Exercise input section start

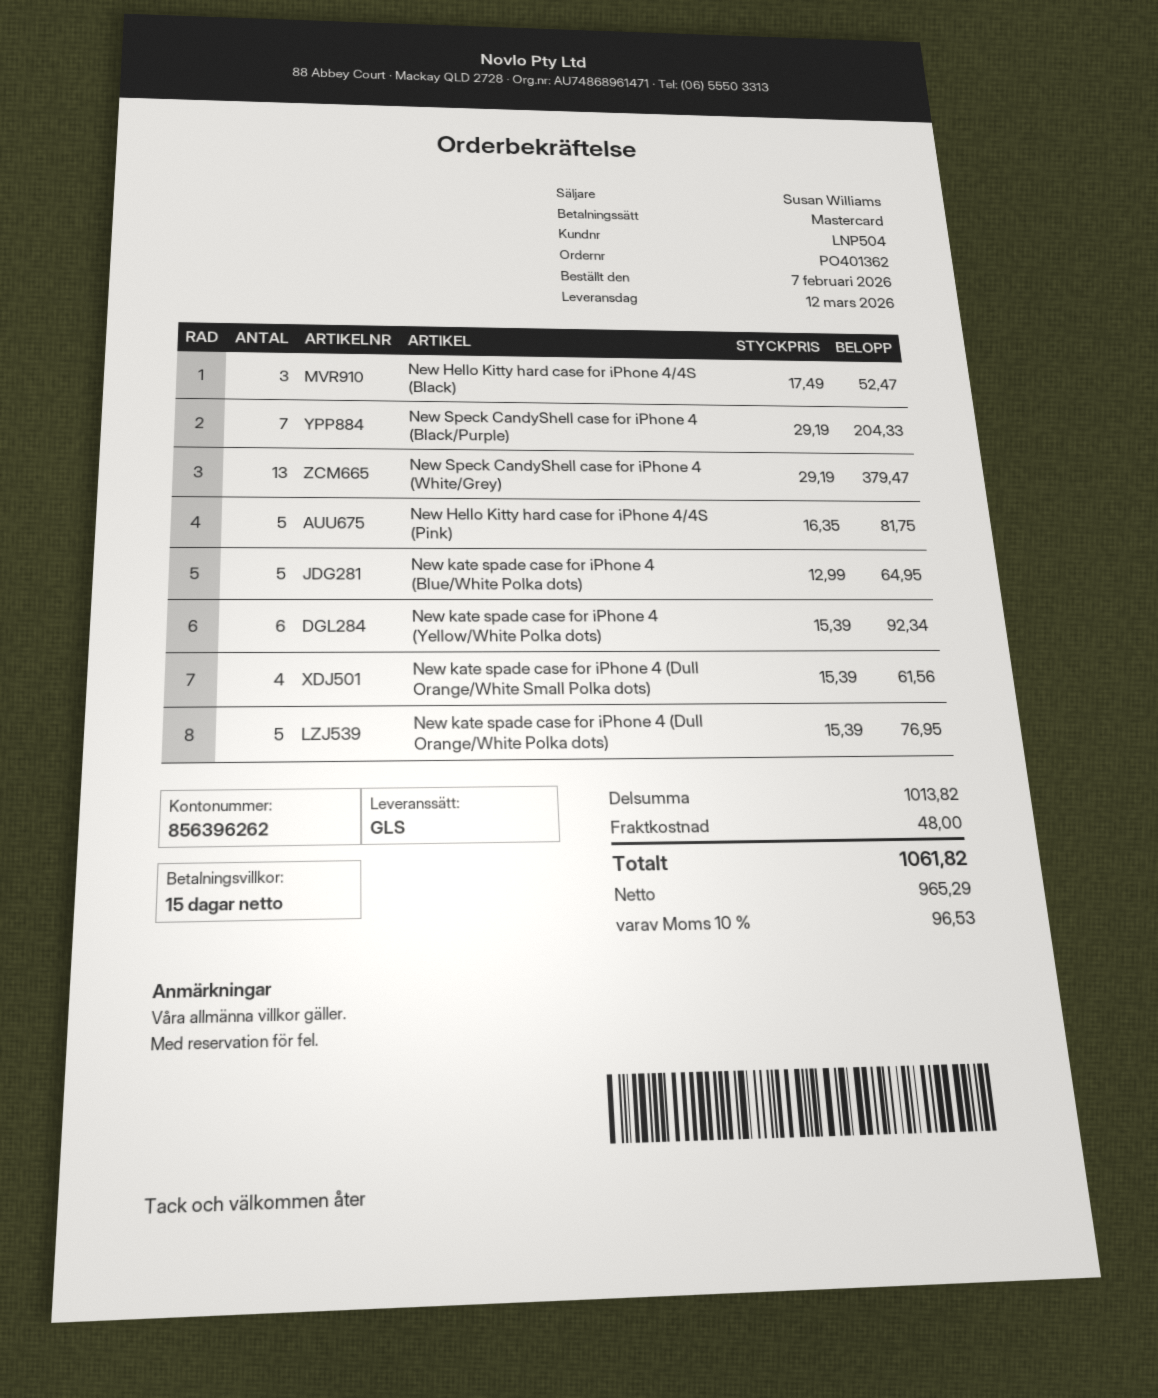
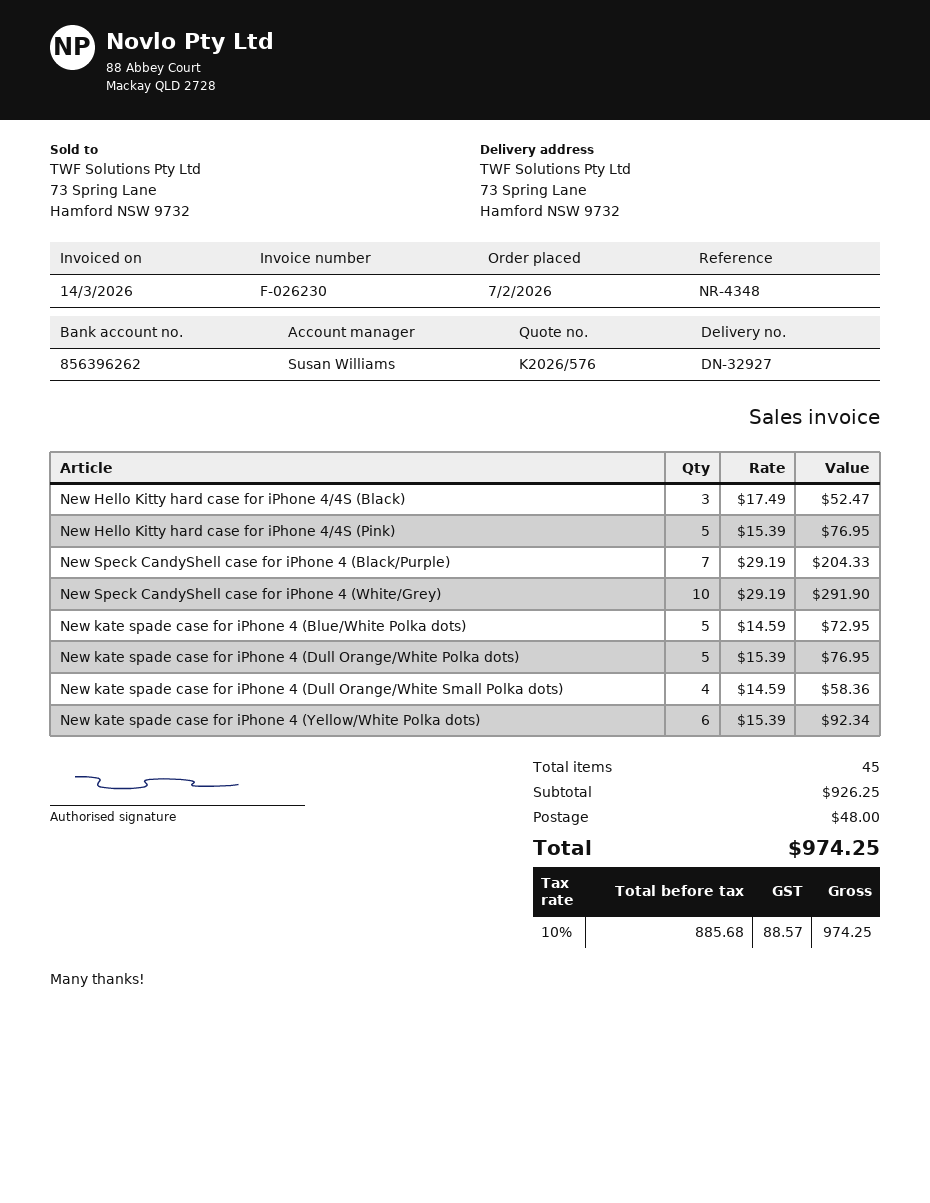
New Speck CandyShell case for iPhone 4 (White/Grey): 13 x 29.19 = 379.47 -> 10 x 29.19 = 291.90
New Hello Kitty hard case for iPhone 4/4S (Pink): 5 x 16.35 = 81.75 -> 5 x 15.39 = 76.95
New kate spade case for iPhone 4 (Blue/White Polka dots): 5 x 12.99 = 64.95 -> 5 x 14.59 = 72.95
New kate spade case for iPhone 4 (Dull Orange/White Small Polka dots): 4 x 15.39 = 61.56 -> 4 x 14.59 = 58.36
subtotal: 1013.82 -> 926.25
net: 965.29 -> 885.68
tax: 10% = 96.53 -> 10% = 88.57
total: 1061.82 -> 974.25

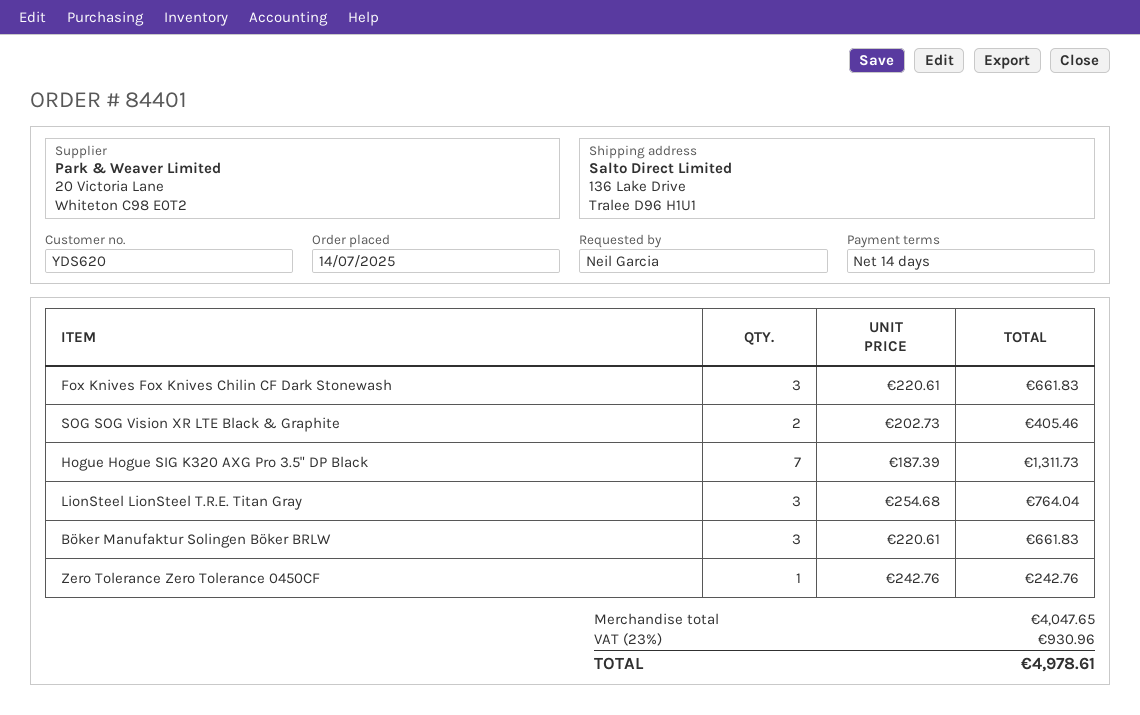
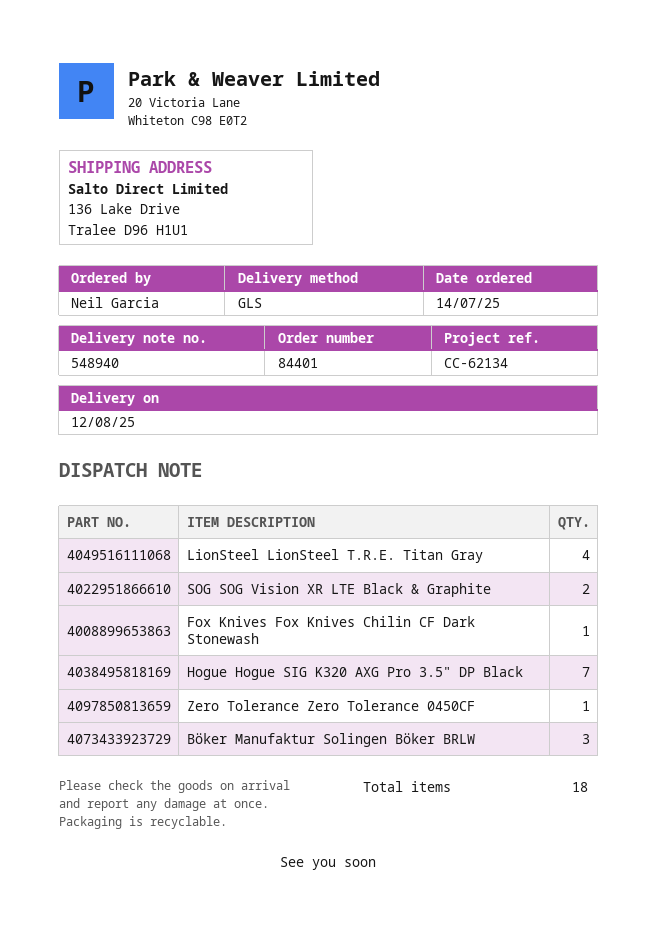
Fox Knives Fox Knives Chilin CF Dark Stonewash: 3 -> 1
LionSteel LionSteel T.R.E. Titan Gray: 3 -> 4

Exercise input section end

Exercise: Set down all entries above again, exactly, without images.

Your solution:
New Speck CandyShell case for iPhone 4 (White/Grey): 13 x 29.19 = 379.47 -> 10 x 29.19 = 291.90
New Hello Kitty hard case for iPhone 4/4S (Pink): 5 x 16.35 = 81.75 -> 5 x 15.39 = 76.95
New kate spade case for iPhone 4 (Blue/White Polka dots): 5 x 12.99 = 64.95 -> 5 x 14.59 = 72.95
New kate spade case for iPhone 4 (Dull Orange/White Small Polka dots): 4 x 15.39 = 61.56 -> 4 x 14.59 = 58.36
subtotal: 1013.82 -> 926.25
net: 965.29 -> 885.68
tax: 10% = 96.53 -> 10% = 88.57
total: 1061.82 -> 974.25

Fox Knives Fox Knives Chilin CF Dark Stonewash: 3 -> 1
LionSteel LionSteel T.R.E. Titan Gray: 3 -> 4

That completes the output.